> _Work task_
All entries below must be retyped exactly, though pictures are to be skipped.

> _Data provided_
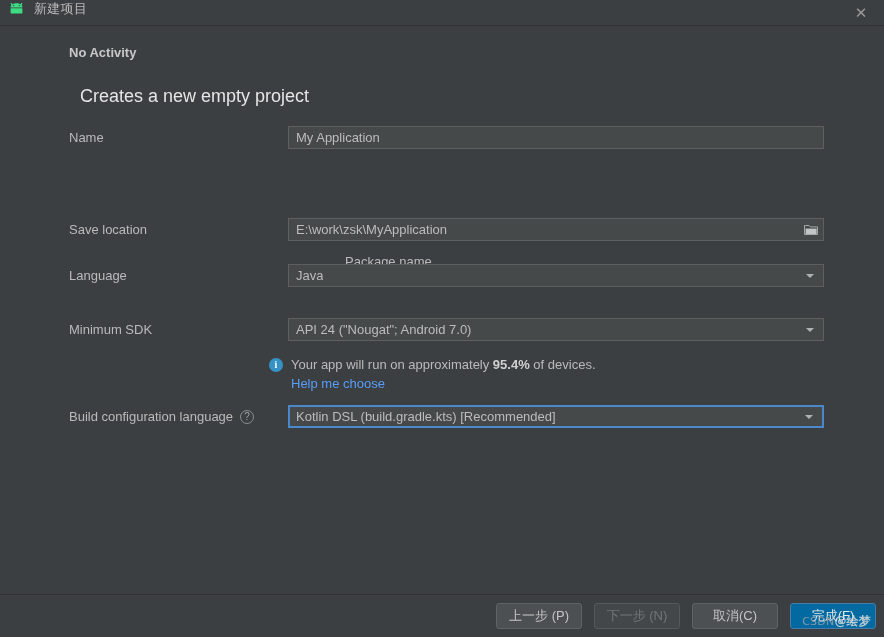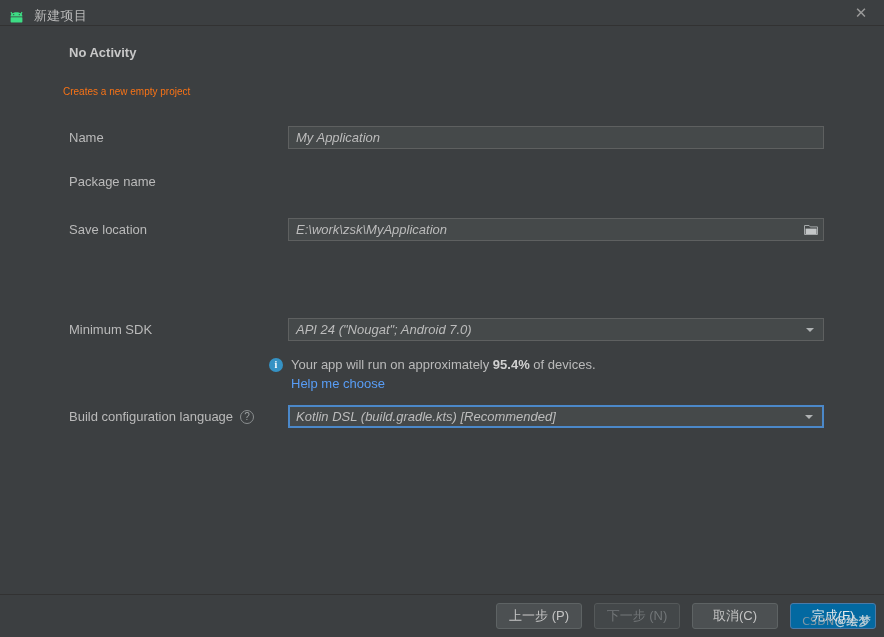--- a/index.html
+++ b/index.html
@@ -22,7 +22,7 @@
     height: 25px;
     background: #3c3f41;
     display: flex;
-    align-items: flex-end;
+    align-items: flex-start;
     position: relative;
     border-bottom: 1px solid #323232;
   }

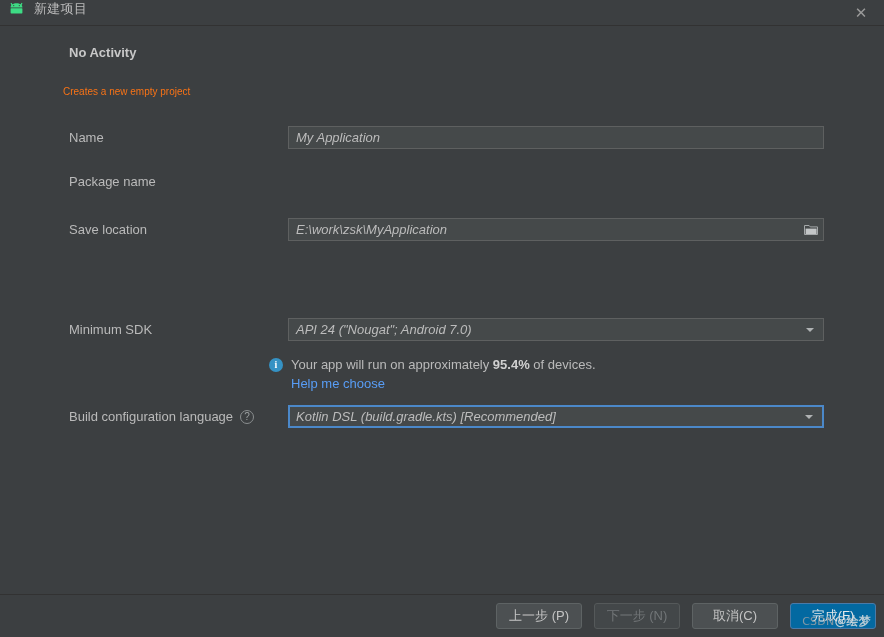--- a/index.html
+++ b/index.html
@@ -75,10 +75,10 @@
   }
   .subline {
     position: absolute;
-    left: 63px;
+    left: 80px;
     top: 60px;
-    font-size: 10px;
-    color: #f97316;
+    font-size: 18px;
+    color: #e5e5e5;
   }
 
   

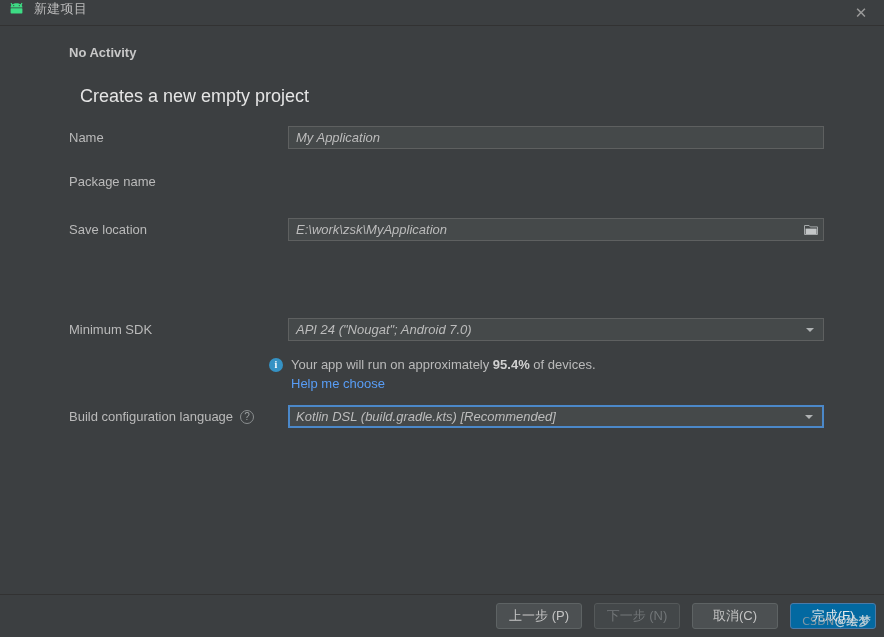--- a/index.html
+++ b/index.html
@@ -125,7 +125,6 @@
     display: flex;
     align-items: center;
     position: relative;
-    font-style: italic;
   }
   .control .value {
     font-size: 13px;

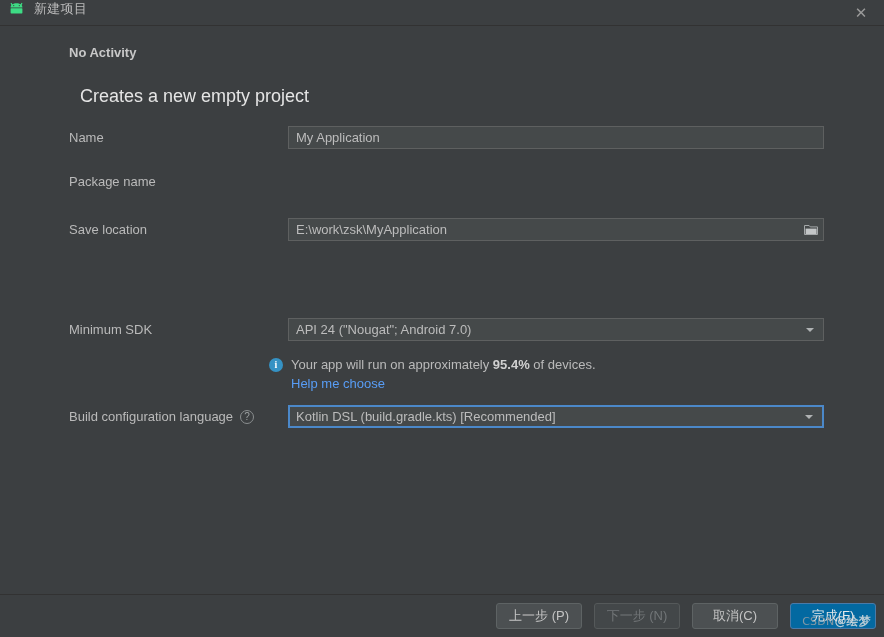--- a/index.html
+++ b/index.html
@@ -295,7 +295,7 @@
     </div>
   </div>
 
-  <div class="row" style="top:144px;">
+  <div class="row" style="top:134px;flex-direction:column;">
     <div class="row-label">Package name</div>
   </div>
 

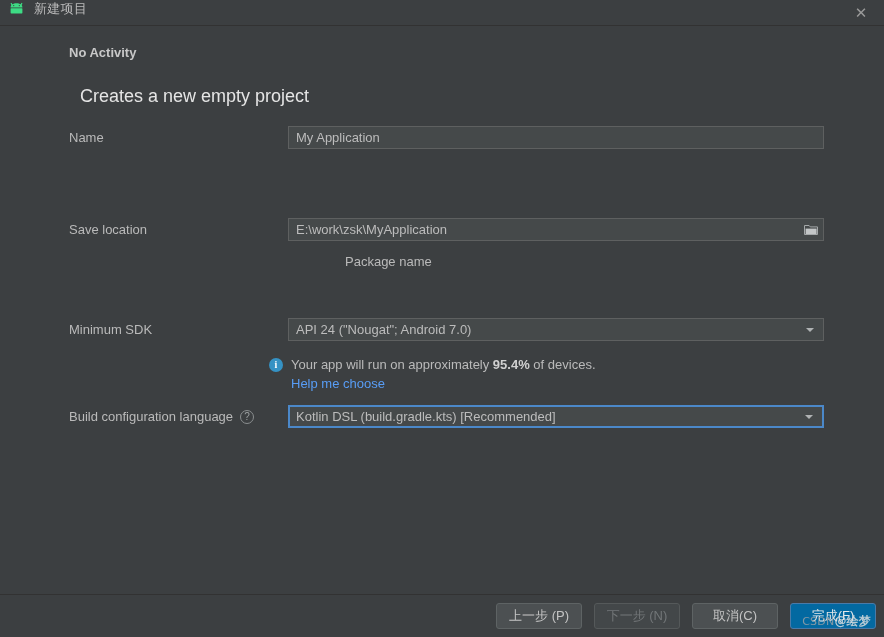--- a/index.html
+++ b/index.html
@@ -312,6 +312,13 @@
     </div>
   </div>
 
+  <div class="row" style="top:238px;">
+    <div class="row-label">Language</div>
+    <div class="control">
+      <span class="value">Java</span>
+      <span class="chevron"></span>
+    </div>
+  </div>
 
   <div class="row" style="top:284px;margin-top:8px;">
     <div class="row-label">Minimum SDK</div>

> _Reply_
--- a/index.html
+++ b/index.html
@@ -22,7 +22,7 @@
     height: 25px;
     background: #3c3f41;
     display: flex;
-    align-items: flex-end;
+    align-items: flex-start;
     position: relative;
     border-bottom: 1px solid #323232;
   }

--- a/index.html
+++ b/index.html
@@ -75,10 +75,10 @@
   }
   .subline {
     position: absolute;
-    left: 63px;
+    left: 80px;
     top: 60px;
-    font-size: 10px;
-    color: #f97316;
+    font-size: 18px;
+    color: #e5e5e5;
   }
 
   

--- a/index.html
+++ b/index.html
@@ -125,7 +125,6 @@
     display: flex;
     align-items: center;
     position: relative;
-    font-style: italic;
   }
   .control .value {
     font-size: 13px;

--- a/index.html
+++ b/index.html
@@ -295,7 +295,7 @@
     </div>
   </div>
 
-  <div class="row" style="top:144px;">
+  <div class="row" style="top:134px;flex-direction:column;">
     <div class="row-label">Package name</div>
   </div>
 

--- a/index.html
+++ b/index.html
@@ -312,6 +312,13 @@
     </div>
   </div>
 
+  <div class="row" style="top:238px;">
+    <div class="row-label">Language</div>
+    <div class="control">
+      <span class="value">Java</span>
+      <span class="chevron"></span>
+    </div>
+  </div>
 
   <div class="row" style="top:284px;margin-top:8px;">
     <div class="row-label">Minimum SDK</div>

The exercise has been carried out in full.